### Problem
All lines from the entries below that contain the string "right" should be copied out.

### Exercise material
>>>

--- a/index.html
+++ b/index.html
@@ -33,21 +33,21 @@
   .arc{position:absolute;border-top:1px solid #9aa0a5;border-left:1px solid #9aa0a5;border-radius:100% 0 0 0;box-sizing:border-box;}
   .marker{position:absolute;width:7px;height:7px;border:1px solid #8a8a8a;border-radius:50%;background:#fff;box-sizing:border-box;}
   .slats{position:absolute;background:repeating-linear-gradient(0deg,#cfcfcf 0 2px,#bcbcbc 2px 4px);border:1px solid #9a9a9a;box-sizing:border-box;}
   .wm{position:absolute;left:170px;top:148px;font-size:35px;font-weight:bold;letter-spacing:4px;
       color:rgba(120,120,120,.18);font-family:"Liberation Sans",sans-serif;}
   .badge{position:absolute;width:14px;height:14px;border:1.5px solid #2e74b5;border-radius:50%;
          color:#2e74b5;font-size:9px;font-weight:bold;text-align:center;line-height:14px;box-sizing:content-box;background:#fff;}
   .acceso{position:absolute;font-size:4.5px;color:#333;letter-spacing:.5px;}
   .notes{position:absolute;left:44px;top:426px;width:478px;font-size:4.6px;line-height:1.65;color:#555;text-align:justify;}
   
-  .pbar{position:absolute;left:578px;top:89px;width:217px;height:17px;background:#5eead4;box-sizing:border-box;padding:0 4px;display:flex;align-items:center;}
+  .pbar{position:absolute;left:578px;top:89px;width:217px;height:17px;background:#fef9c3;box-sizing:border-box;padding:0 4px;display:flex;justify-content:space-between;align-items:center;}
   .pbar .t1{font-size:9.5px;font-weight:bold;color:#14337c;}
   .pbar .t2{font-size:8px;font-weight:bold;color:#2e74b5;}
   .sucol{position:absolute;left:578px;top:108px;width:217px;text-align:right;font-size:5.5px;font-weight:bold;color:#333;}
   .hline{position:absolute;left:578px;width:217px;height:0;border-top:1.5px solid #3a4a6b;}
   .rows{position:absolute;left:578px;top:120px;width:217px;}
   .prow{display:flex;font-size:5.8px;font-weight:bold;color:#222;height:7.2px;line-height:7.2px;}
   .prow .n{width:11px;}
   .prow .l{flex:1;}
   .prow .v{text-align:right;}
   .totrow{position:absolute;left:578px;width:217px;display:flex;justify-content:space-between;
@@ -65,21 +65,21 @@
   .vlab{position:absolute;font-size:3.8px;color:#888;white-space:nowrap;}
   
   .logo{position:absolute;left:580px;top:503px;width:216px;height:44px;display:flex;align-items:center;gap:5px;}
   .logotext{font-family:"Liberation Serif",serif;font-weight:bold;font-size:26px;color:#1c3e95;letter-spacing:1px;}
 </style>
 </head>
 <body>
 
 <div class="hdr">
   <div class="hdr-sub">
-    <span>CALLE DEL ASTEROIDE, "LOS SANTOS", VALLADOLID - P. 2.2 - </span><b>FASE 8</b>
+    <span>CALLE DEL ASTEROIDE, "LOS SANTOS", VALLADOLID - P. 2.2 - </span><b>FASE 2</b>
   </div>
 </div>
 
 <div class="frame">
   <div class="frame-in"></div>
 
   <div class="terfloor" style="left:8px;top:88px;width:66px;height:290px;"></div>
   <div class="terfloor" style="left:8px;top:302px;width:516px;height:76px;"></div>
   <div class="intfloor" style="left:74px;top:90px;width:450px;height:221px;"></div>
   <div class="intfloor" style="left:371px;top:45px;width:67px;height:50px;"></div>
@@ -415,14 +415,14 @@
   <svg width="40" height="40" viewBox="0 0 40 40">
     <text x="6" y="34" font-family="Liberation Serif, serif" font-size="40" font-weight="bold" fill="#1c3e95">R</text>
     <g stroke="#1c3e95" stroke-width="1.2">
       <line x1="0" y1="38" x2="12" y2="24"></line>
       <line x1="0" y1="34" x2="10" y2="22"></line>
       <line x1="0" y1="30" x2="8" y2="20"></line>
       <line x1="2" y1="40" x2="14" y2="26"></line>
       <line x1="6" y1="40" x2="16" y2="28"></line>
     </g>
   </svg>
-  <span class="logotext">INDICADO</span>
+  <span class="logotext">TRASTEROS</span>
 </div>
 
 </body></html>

<<<

### Final answer
   .sucol{position:absolute;left:578px;top:108px;width:217px;text-align:right;font-size:5.5px;font-weight:bold;color:#333;}
   .prow .v{text-align:right;}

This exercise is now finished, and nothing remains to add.